Valkey RAG Cache

Reference architecture for using Valkey as a high-performance RAG (Retrieval-Augmented Generation) retrieval cache

🎯 Overview

This repository provides a comprehensive reference implementation for using Valkey as a caching layer in RAG (Retrieval-Augmented Generation) applications. It includes semantic caching, vector similarity search, and intelligent cache invalidation patterns that dramatically reduce latency and costs in LLM-powered applications.

Why Valkey for RAG Caching?

Capability	Benefit
Sub-millisecond latency	Cache hits return in <1ms vs 500ms+ for LLM calls
Semantic similarity search	Match queries by meaning, not just exact text
Vector search built-in	Native HNSW/FLAT indexing for embeddings
Cost reduction	70-90% reduction in LLM API calls with proper caching
True open source	BSD-3 licensed, no commercial restrictions

🆚 Why Valkey Over Redis?

Valkey is a community-driven fork of Redis 7.2.4, maintained under the Linux Foundation.

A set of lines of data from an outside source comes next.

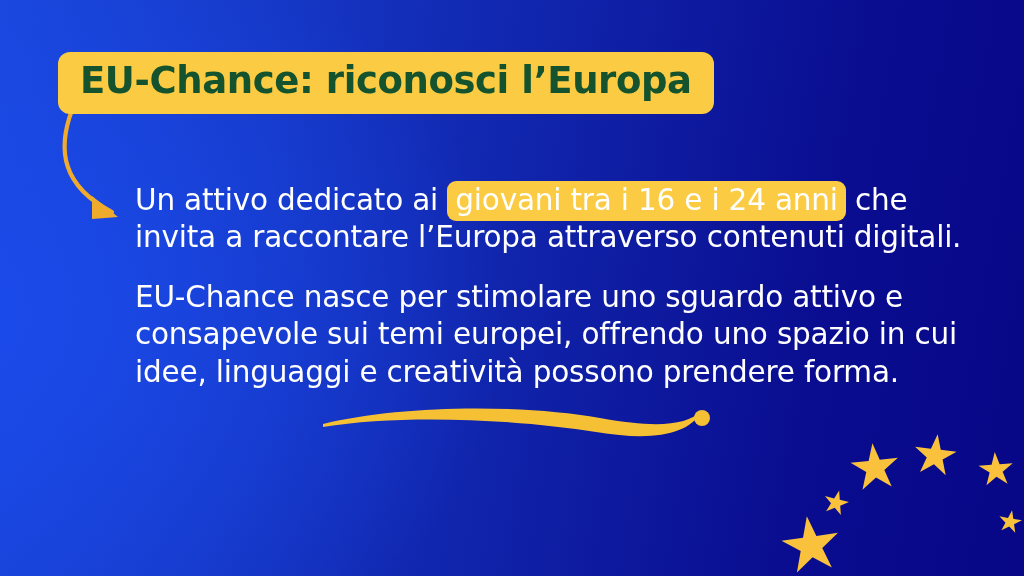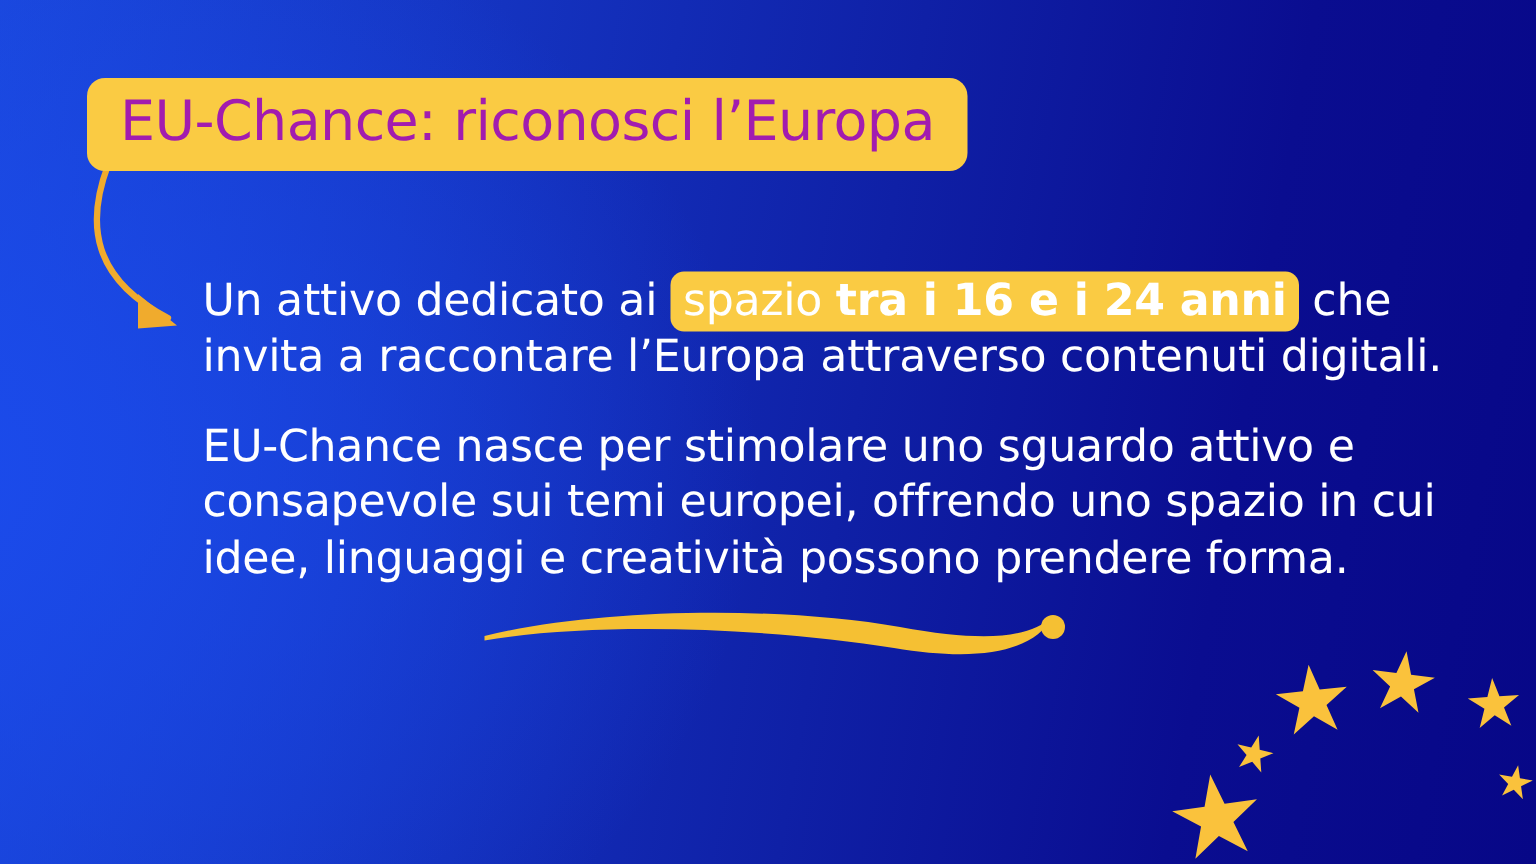"EU-Chance: riconosci l’Europa" #title-badge { color: #a21caf -> #14532d; font-weight: normal -> bold }
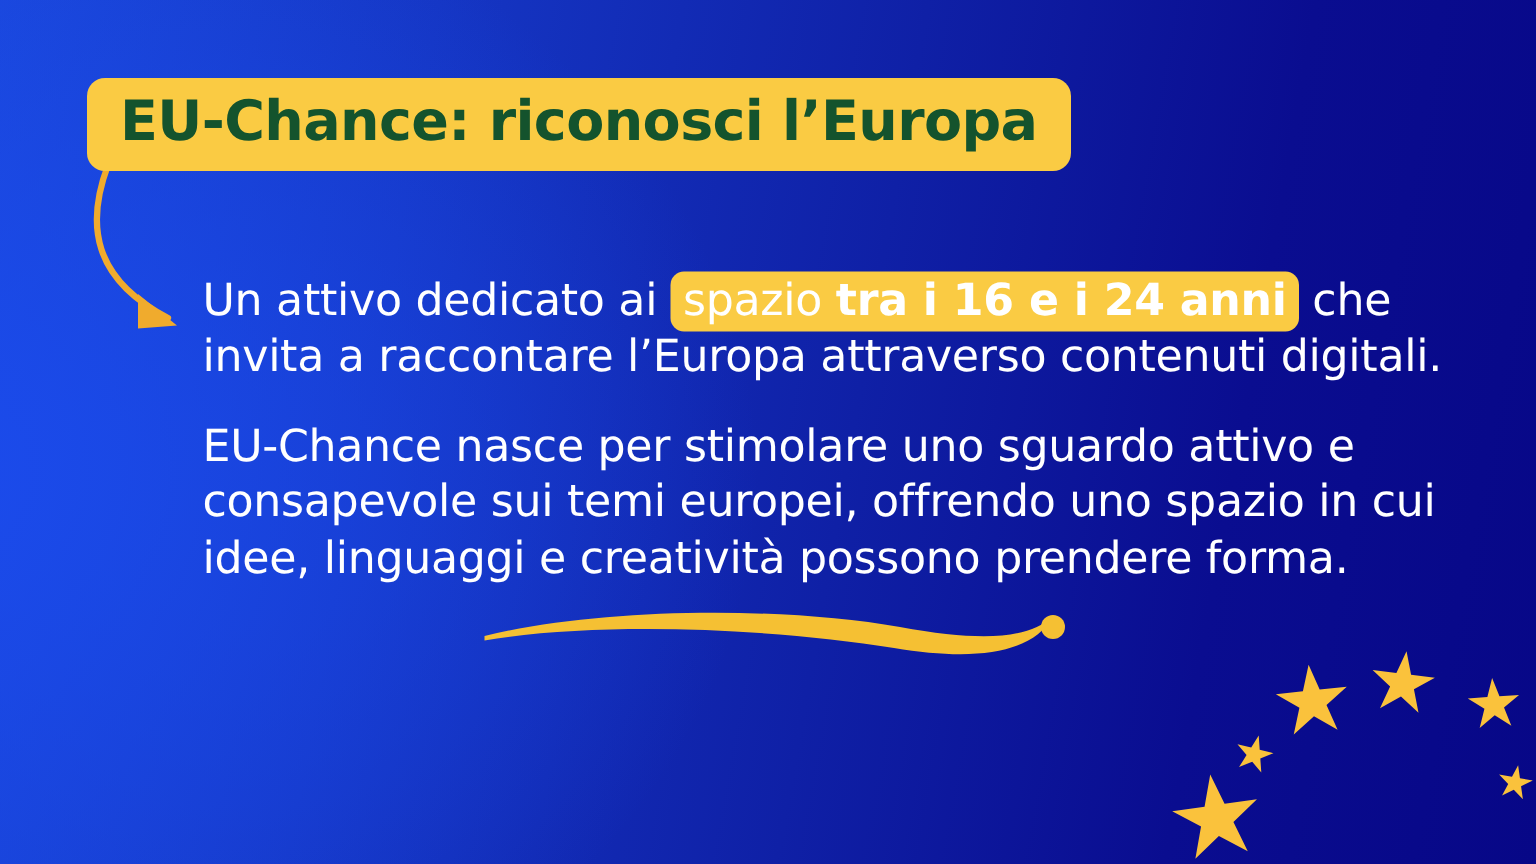"spazio" span { text: spazio -> giovani }
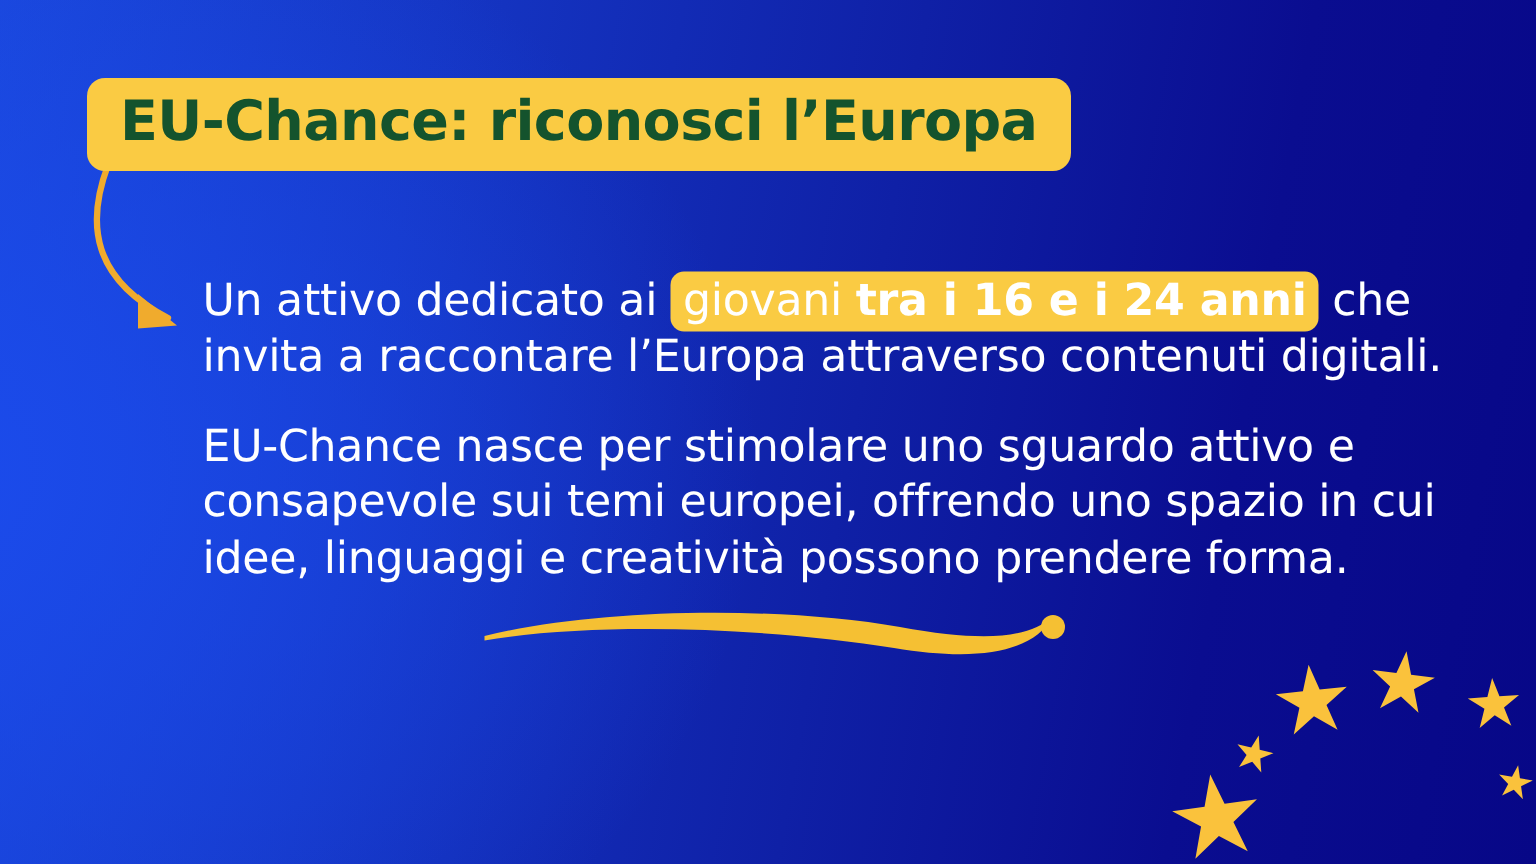"tra i 16 e i" .hl b { font-weight: bold -> normal }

Here's why it's the superior choice for RAG applications:

Feature	Valkey	Redis
License	BSD-3 (True Open Source)	SSPL/RSALv2 (Restrictive)
Commercial Cloud Use	✅ No restrictions	⚠️ License restrictions
Vector Search	✅ Native module (BSD-3)	⚠️ Redis Stack (proprietary)
Community Governance	✅ Linux Foundation	❌ Single company controlled
AWS ElastiCache Support	✅ Native support	⚠️ Being phased out
Fork Compatibility	✅ Redis protocol compatible	N/A

Valkey-Specific Features Leveraged

valkey-search Module - Native vector similarity search without licensing concerns
RDMA Support - Ultra-low latency for high-performance deployments
Improved Cluster Scaling - Better slot migration for large clusters
Enhanced Memory Efficiency - Optimized memory allocator options
Active Defragmentation - Improved memory management for long-running caches

📐 Architecture

┌─────────────────────────────────────────────────────────────────────────────┐
│                              RAG Application                                │
├─────────────────────────────────────────────────────────────────────────────┤
│                                                                             │
│   ┌─────────────┐     ┌──────────────────┐     ┌─────────────────────────┐ │
│   │   Query     │     │   Semantic       │     │   LLM Response          │ │
│   │   Handler   │────▶│   Cache Layer    │────▶│   Generator             │ │
│   │             │     │   (Valkey)       │     │   (OpenAI/Bedrock)      │ │
│   └─────────────┘     └────────┬─────────┘     └─────────────────────────┘ │
│                                │                                            │
│                    ┌───────────▼───────────┐                               │
│                    │   Vector Retrieval    │                               │
│                    │   Cache (Valkey)      │                               │
│                    │   ─────────────────   │                               │
│                    │   • Document chunks   │                               │
│                    │   • Embeddings        │                               │
│                    │   • Metadata          │                               │
│                    └───────────────────────┘                               │
│                                                                             │
└─────────────────────────────────────────────────────────────────────────────┘
                                 │
                                 ▼
┌─────────────────────────────────────────────────────────────────────────────┐
│                           Valkey Cluster                                    │
│  ┌────────────────────────────────────────────────────────────────────────┐│
│  │  Primary Node (Shard 1)  │  Primary Node (Shard 2)  │  Primary (Shard N)││
│  │  ├─ Semantic Cache       │  ├─ Semantic Cache       │  ├─ Semantic Cache││
│  │  ├─ Vector Index (HNSW)  │  ├─ Vector Index (HNSW)  │  ├─ Vector Index  ││
│  │  └─ Response Cache       │  └─ Response Cache       │  └─ Response Cache││
│  │         │                │         │                │         │         ││
│  │         ▼                │         ▼                │         ▼         ││
│  │    Replica Node          │    Replica Node          │    Replica Node   ││
│  └────────────────────────────────────────────────────────────────────────┘│
└─────────────────────────────────────────────────────────────────────────────┘

🚀 Quick Start

Prerequisites

Docker & Docker Compose
Python 3.11+ / Node.js 18+ / Go 1.21+
OpenAI API key (or Ollama for local development)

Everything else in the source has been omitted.